Una storia (con la s minuscola) che non si è lasciata stritolare, digerire e dimenticare dalla Storia (con la esse maiuscola), un sassolino dentro quel meccanismo che come la morte “livella” i meriti e le colpe, il bene e il male sempre presenti nella vita, anche quando fingiamo di non vederli.
Un uomo, un vecchio, che ha conservato i luoghi da cui il racconto drammaturgico prende avvio e vita, che ha conservato i figli nella sua memoria, come fossero ancora vivi e di fronte a lui, e nella vita dei nipoti che, guardandoli sempre negli occhi, ha continuato ad allevare e guidare al posto loro, dopo che i figli gli sono stati depredati.
Cide occupa la scena da solo, con il supporto di un musicista dal vivo con cui talvolta interloquisce dando profondità al transito drammatico, e la riempie di figure che, come la caverna platonica, sono anche idee che non muoiono, che non devono morire.
Racconta di sé, dei figli e dei nipoti, di quello che legge in loro del futuro che non potrà vivere, preparandoli a non dimenticare e a coltivare, con il podere di famiglia, i valori in quella terra fruttificati fino a fermentare il futuro.
Esercizi di memoria che sono dunque esercizi di immaginazione, capaci di creare mondi diversi ma tutti coerenti, per una drammaturgia all'apparenza semplice, di quella semplicità però che cerca di condividere la stessa sostanza essenziale della vita.
Alcide è morto, la casa è ora un museo, ma in fondo per merito suo tutto è rimasto e continua a restare.
Un bello spettacolo che ha colpito i molti adolescenti presenti, i destinatari di ogni possibile futuro, su un testo di valore e per una messa in scena accurata in una scenografia essenziale ma molto efficace.

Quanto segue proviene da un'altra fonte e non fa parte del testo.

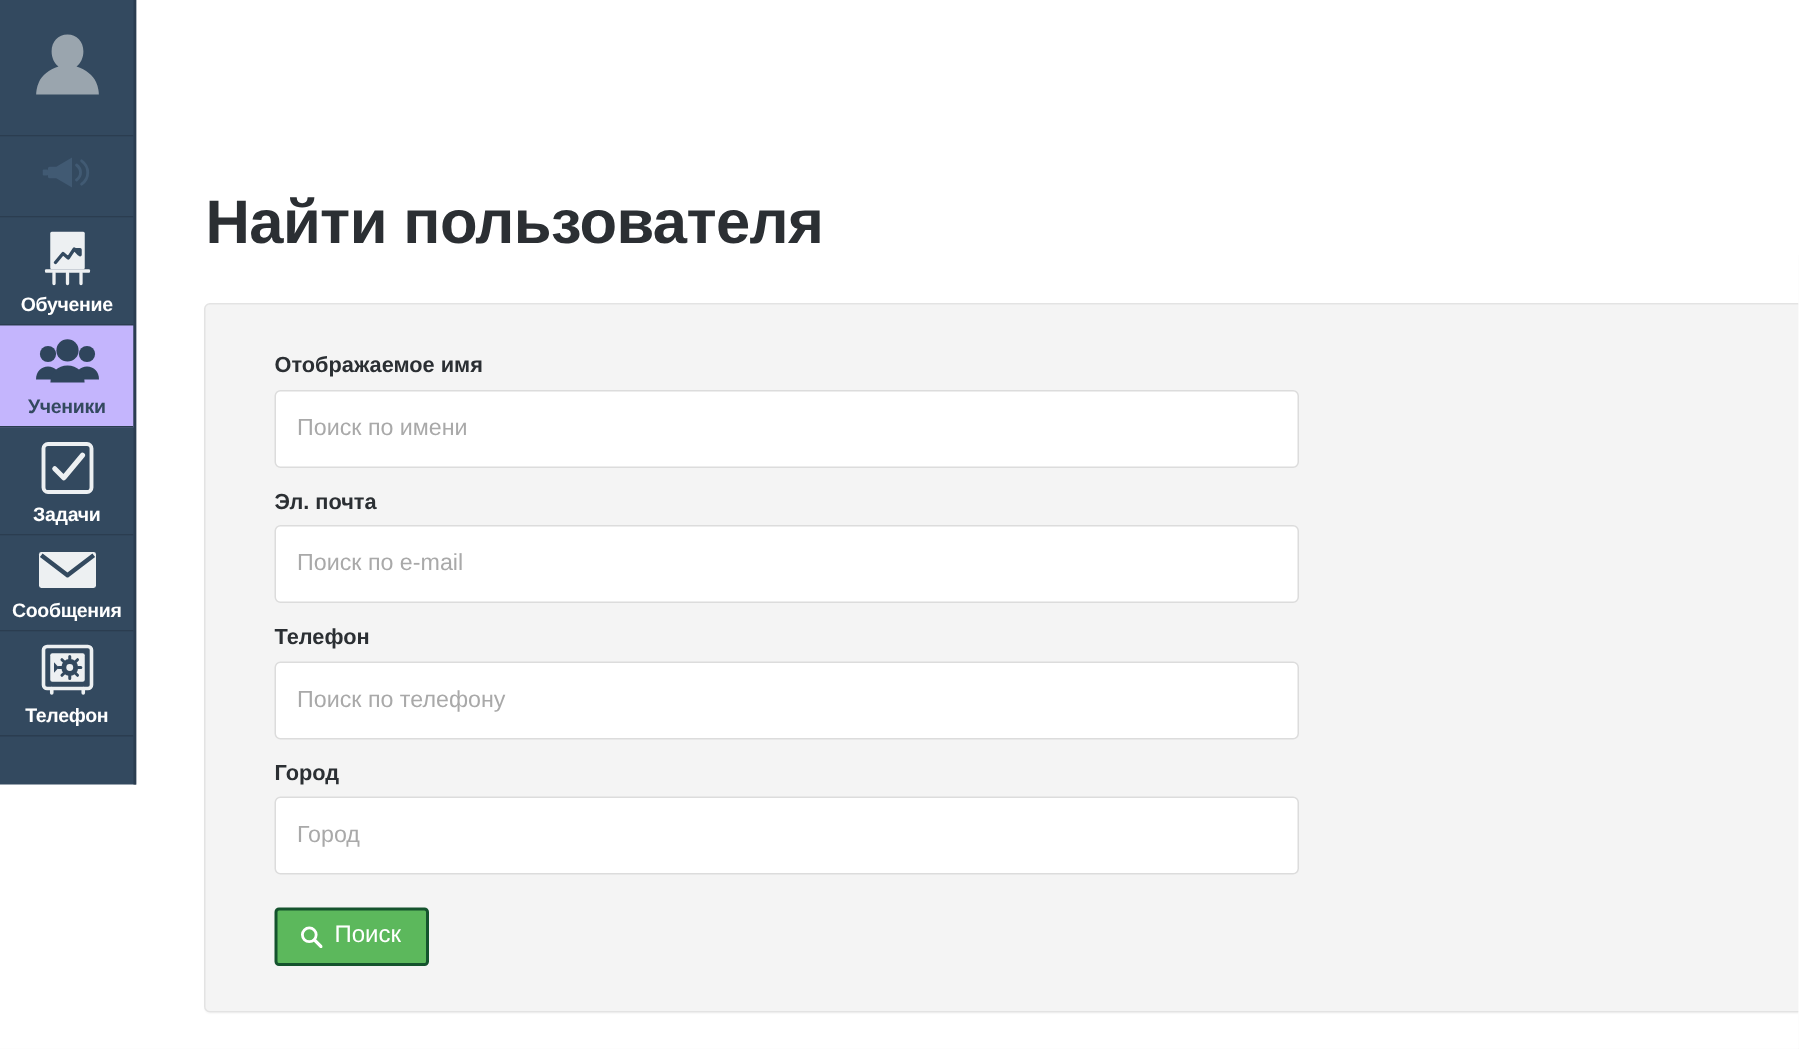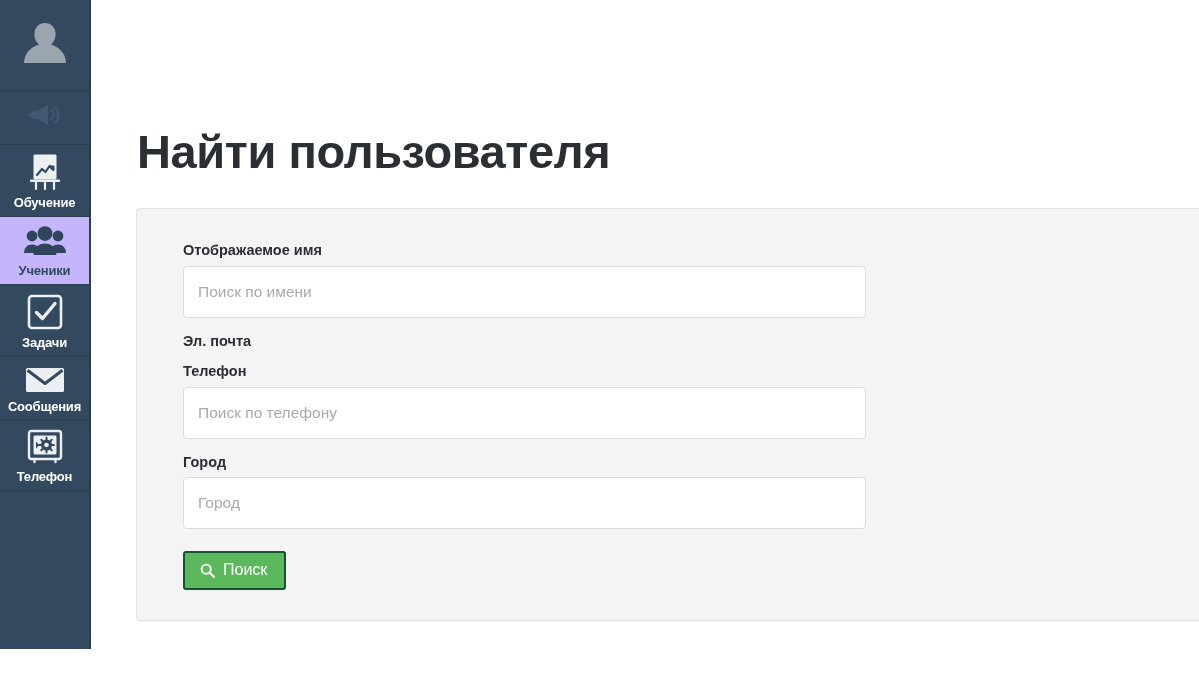--- a/index.html
+++ b/index.html
@@ -91,7 +91,7 @@
   .page-title {
     margin: 0;
     padding: 128px 0 0 46px;
-    font-size: 47px;
+    font-size: 41px;
     font-weight: bold;
     color: #2b2f33;
     letter-spacing: -0.4px;

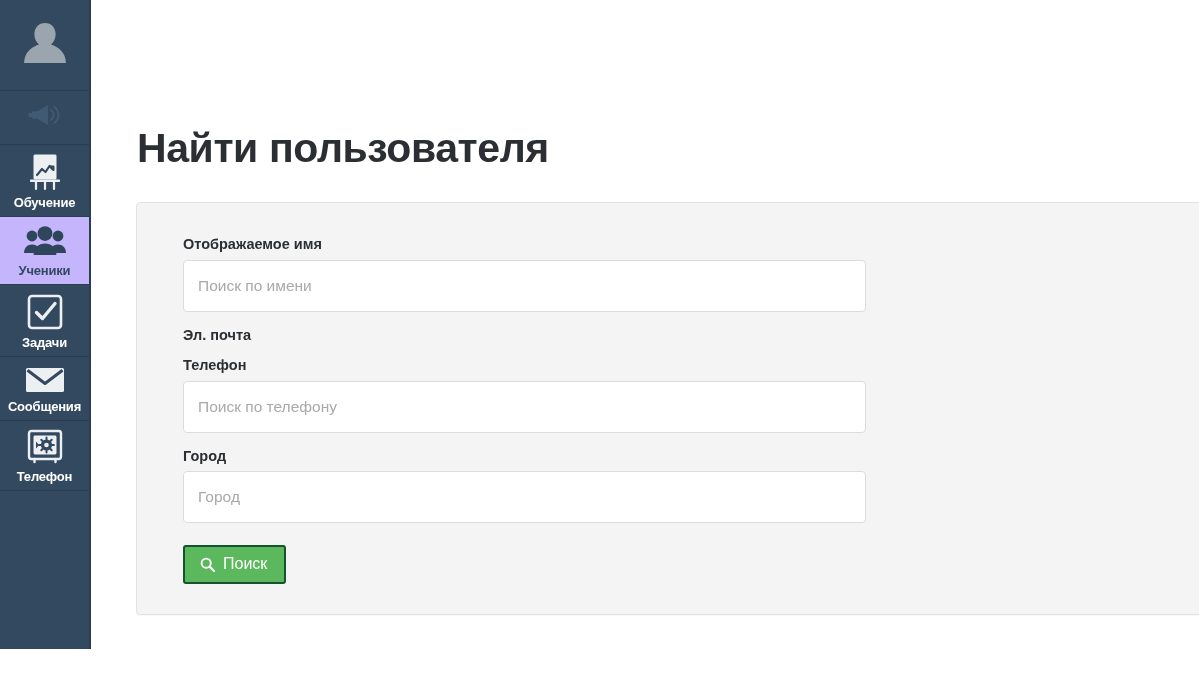--- a/index.html
+++ b/index.html
@@ -24,7 +24,7 @@
   .sidebar {
     width: 91px;
     min-width: 91px;
-    height: 649px;
+    height: 523px;
     background: #33495f;
     border-right: 2px solid #2b3d50;
     display: flex;

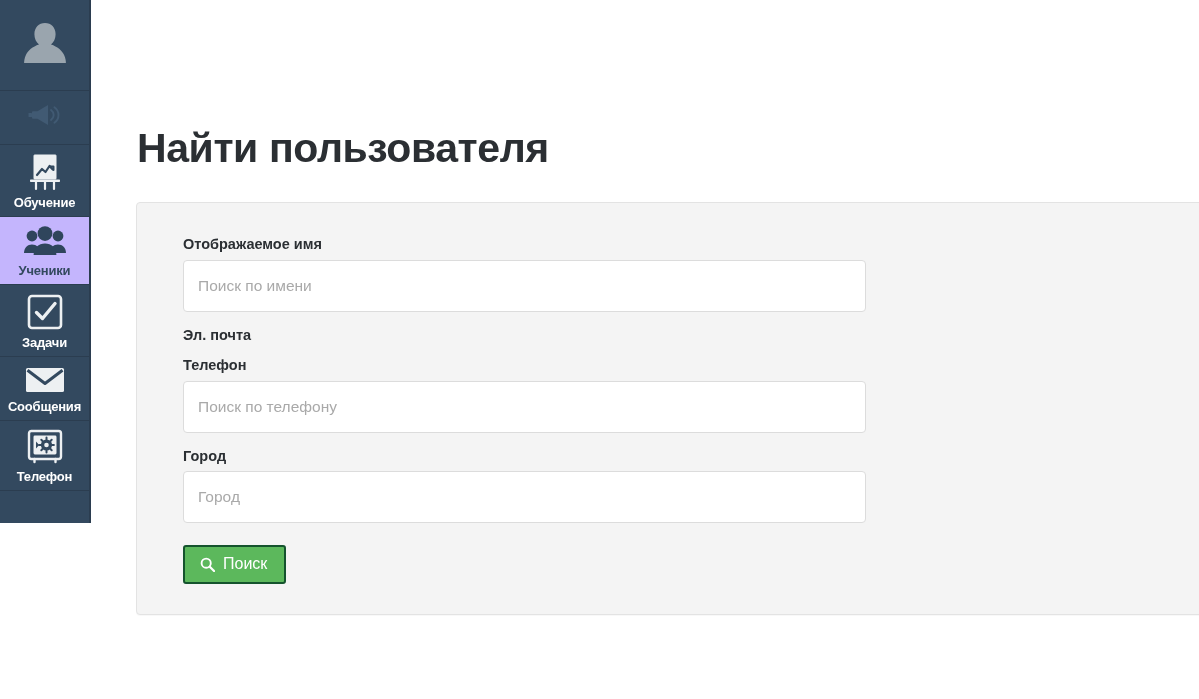--- a/index.html
+++ b/index.html
@@ -258,6 +258,7 @@
 
       <div class="form-group">
         <label class="form-label">Эл. почта</label>
+        <input class="form-input" type="text" placeholder="Поиск по e-mail" style="">
       </div>
 
       <div class="form-group">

Una scenografia strutturata intorno agli oggetti, ideati e costruiti da regista e drammaturga, che della narrazione richiamano gli snodi essenziali, man mano emergenti fino al burattino di Cide che, al termine di tanto raccontare, si accomoda sotto l'albero posto al centro del palcoscenico.
Che lo spettacolo abbia colto nel segno lo dimostrano le molte domande che gli adolescenti hanno voluto, chiusa la rappresentazione, rivolgere agli autori.

Al teatro del Parco di Parma il 27 aprile.
Testo di Marina Allegri. Regia di Maurizio Bercini, con Maurizio Bercini e Arjuna Iacci. Musiche originali Fulvio Redeghieri, luci e tecnica Mario Berciga. Produzione Teatro delle Briciole Solares Fondazione delle Arti in collaborazione con Istituto Alcide Cervi e Caracò Teatro.